The Landscape of Actionable Genomic Alterations by Next-Generation Sequencing in Tumor Tissue Versus Circulating Tumor DNA in Chinese Patients With Non-Small Cell Lung Cancer

Jun Cai; Huihui Jiang; Shuqing Li; Xiaoxia Yan; Meng Wang; Na Li; Cuimin Zhu; Hui Dong; Dongjuan Wang; Yue Xu; Hui Xie; Shouxin Wu; Jingwei Lou; Jiangman Zhao; Qingshan Li

doi:10.3389/fonc.2021.751106

The Landscape of Actionable Genomic Alterations by Next-Generation Sequencing in Tumor Tissue Versus Circulating Tumor DNA in Chinese Patients With Non-Small Cell Lung Cancer

Front Oncol. 2022 Feb 22:11:751106. doi: 10.3389/fonc.2021.751106. eCollection 2021.

Authors

Jun Cai¹, Huihui Jiang², Shuqing Li³, Xiaoxia Yan², Meng Wang¹, Na Li¹, Cuimin Zhu⁴, Hui Dong⁴, Dongjuan Wang⁴, Yue Xu², Hui Xie², Shouxin Wu², Jingwei Lou², Jiangman Zhao², Qingshan Li⁴

Affiliations

¹ Department of Oncology, First Affiliated Hospital of Yangtze University, Jingzhou, China.
² Zhangjiang Center for Translational Medicine, Shanghai Biotecan Pharmaceuticals Co., Ltd., Shanghai, China.
³ Department of General Surgery, Yucheng Hospital of Traditional Chinese Medicine, Dezhou City, China.
⁴ Department of Oncology, Affiliated Hospital of Chengde Medical University, Chengde, China.

Abstract

Background: Circulating tumor DNA (ctDNA) sequence analysis shows great potential in the management of non-small cell lung cancer (NSCLC) and the prediction of drug sensitivity or resistance in many cancers. Here, we drew and compared the somatic mutational profile using ctDNA and tumor tissue sequence analysis in lung adenocarcinoma (LUAD) and squamous cell carcinoma (LUSC), and assess its potential clinical value.
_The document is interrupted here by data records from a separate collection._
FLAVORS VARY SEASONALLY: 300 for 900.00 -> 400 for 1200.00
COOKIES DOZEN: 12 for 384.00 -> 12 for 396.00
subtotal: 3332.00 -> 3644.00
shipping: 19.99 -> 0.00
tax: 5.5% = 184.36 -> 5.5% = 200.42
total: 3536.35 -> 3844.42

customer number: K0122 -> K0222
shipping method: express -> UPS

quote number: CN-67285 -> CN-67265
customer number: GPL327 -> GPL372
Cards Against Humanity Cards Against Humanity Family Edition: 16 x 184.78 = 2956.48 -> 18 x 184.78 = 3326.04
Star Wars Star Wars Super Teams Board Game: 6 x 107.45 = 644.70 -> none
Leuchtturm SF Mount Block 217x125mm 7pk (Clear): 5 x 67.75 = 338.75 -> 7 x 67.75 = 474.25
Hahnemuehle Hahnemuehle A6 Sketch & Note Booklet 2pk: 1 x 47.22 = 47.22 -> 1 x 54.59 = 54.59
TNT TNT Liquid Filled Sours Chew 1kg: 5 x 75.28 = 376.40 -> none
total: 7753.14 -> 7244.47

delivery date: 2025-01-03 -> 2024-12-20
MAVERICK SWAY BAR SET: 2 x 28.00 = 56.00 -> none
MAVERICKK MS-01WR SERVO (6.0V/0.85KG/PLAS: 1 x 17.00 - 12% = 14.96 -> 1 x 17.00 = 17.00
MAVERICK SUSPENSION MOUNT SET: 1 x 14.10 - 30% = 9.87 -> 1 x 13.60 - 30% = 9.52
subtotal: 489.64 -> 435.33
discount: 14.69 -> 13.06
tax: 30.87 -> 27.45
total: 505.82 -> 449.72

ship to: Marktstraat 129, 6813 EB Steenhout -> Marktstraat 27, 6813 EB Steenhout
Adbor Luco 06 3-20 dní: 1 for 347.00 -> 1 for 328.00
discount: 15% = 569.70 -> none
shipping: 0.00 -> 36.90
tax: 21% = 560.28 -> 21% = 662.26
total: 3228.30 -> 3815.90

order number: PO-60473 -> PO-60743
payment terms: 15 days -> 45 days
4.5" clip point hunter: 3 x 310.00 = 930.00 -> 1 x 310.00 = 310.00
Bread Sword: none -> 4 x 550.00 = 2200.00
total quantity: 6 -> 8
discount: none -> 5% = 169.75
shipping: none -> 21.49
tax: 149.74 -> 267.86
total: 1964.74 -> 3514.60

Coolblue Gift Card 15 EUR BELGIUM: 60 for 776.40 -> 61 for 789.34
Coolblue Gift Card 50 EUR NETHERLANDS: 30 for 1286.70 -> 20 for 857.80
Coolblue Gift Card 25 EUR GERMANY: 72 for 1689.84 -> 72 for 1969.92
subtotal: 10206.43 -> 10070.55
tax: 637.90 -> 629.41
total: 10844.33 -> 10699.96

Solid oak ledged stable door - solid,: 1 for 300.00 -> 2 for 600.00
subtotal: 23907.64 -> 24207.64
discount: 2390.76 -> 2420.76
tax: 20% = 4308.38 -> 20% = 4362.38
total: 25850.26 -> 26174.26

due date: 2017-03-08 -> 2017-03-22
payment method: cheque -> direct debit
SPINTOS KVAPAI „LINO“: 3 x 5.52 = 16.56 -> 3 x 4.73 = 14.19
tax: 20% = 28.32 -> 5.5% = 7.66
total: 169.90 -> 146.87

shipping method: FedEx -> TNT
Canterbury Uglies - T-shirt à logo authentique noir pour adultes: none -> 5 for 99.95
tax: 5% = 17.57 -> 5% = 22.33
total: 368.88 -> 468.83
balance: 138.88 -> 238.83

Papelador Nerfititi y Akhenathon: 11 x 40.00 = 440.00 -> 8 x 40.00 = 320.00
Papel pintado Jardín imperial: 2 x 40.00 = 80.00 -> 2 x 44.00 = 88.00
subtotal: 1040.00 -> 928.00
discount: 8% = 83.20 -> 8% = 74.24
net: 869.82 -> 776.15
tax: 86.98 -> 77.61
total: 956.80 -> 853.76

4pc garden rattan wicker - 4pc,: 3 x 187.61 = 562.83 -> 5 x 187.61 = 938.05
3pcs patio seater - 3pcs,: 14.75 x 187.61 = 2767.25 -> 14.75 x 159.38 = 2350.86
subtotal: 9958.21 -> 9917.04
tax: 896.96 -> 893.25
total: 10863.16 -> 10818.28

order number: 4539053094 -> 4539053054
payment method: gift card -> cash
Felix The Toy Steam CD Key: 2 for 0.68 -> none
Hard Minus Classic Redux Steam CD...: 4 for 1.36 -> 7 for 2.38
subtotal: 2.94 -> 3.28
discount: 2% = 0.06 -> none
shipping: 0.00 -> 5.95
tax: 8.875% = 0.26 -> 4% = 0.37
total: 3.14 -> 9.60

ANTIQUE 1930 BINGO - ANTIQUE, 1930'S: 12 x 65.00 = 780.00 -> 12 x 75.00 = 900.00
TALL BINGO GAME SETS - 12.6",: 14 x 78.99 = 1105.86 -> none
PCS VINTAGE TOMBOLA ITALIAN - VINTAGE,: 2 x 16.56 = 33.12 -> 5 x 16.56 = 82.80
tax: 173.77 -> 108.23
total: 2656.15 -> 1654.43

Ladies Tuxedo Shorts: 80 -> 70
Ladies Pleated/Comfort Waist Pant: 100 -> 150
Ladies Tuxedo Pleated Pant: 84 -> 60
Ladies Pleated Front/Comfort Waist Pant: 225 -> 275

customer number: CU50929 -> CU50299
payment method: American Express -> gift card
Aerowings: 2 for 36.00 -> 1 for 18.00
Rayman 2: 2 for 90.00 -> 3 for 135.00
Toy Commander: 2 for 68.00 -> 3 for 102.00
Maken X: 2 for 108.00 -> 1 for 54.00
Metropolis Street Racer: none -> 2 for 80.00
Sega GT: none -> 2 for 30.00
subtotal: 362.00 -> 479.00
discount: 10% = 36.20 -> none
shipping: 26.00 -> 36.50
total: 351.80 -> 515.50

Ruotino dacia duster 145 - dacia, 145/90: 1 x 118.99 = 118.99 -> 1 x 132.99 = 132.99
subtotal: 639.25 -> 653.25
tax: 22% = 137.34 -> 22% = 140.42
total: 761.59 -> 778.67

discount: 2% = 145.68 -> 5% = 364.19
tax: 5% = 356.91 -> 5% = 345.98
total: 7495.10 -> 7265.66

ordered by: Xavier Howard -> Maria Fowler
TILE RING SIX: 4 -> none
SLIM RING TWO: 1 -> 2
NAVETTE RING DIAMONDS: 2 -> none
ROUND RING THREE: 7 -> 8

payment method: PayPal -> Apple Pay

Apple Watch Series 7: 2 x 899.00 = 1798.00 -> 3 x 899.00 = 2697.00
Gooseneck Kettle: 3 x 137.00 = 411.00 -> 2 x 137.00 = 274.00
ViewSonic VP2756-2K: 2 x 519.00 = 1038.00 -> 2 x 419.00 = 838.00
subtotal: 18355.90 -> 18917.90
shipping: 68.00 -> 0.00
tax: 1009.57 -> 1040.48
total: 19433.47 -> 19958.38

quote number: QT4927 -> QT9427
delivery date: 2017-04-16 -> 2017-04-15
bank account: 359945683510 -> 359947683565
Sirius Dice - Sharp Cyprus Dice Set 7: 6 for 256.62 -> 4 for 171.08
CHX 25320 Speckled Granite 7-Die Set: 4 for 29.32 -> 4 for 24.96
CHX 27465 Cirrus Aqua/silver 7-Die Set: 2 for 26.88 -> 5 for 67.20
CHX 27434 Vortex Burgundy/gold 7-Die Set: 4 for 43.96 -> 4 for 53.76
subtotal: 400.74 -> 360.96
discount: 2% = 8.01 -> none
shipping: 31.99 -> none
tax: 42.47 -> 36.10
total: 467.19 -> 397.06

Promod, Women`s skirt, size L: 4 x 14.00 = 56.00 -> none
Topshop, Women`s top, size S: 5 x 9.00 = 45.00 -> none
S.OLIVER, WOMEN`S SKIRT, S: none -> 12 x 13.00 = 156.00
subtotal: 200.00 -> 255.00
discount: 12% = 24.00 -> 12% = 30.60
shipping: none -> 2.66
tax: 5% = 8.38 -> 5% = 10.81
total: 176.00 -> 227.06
Methods: In this study, 221 tumor tissues and 174 plasma samples from NSCLC patients were analyzed by hybridization capture-based next-generation sequencing (NGS) panel including 95 cancer-associated genes. Tumor response assessments were applied to 137 patients with advanced-stage (III and IV) NSCLC who first received targeted agents.

Results: Twenty significantly mutated genes were identified such as TP53, EGFR, RB1, KRAS, PIK3CA, CD3EAP, CTNNB1, ERBB2, APC, BRAF, TERT, FBXW7, and HRAS. Among them, TP53 was the most frequently mutated gene and had a higher mutation probability in male (p = 0.00124) and smoking (p < 0.0001) patients. A total of 48.35% (191/395) of NSCLC patients possessed at least one actionable alteration according to the OncoKB database. Although the sensitivity of genomic profiling from ctDNA was lower than that from tumor tissue DNA, the mutational landscape of target genes from ctDNA is similar to that from tumor tissue DNA, which led to 61.22% (30/49) of mutational concordance in NSCLC. Additionally, the mutational concordance between tissue DNA and ctDNA in LUAD differs from that in LUSC, which is 63.83% versus 46.67%, indicating that NSCLC subtypes influence the specificity of mutation detection in plasma-derived ctDNA. Lastly, patients with EGFR and TP53 co-alterations showed similar responses to Gefitinib and Icotinib, and the co-occurring TP53 mutation was most likely to be a poor prognostic factor for patients receiving Gefitinib, indicating that the distributions and types of TP53 mutations may contribute to the efficacy and prognosis of molecular targeted therapy.

Conclusions: As a promising alternative for tumor genomic profiling, ctDNA analysis is more credible in LUAD than in LUSC. Genomic subtyping has strong potential in prognostication and therapeutic decision-making for NSCLC patients, which indicated the necessity for the utility of target NGS in guiding clinical management.

Keywords: NSCLC; ctDNA; genomic subtyping; targeted therapy response; tissue.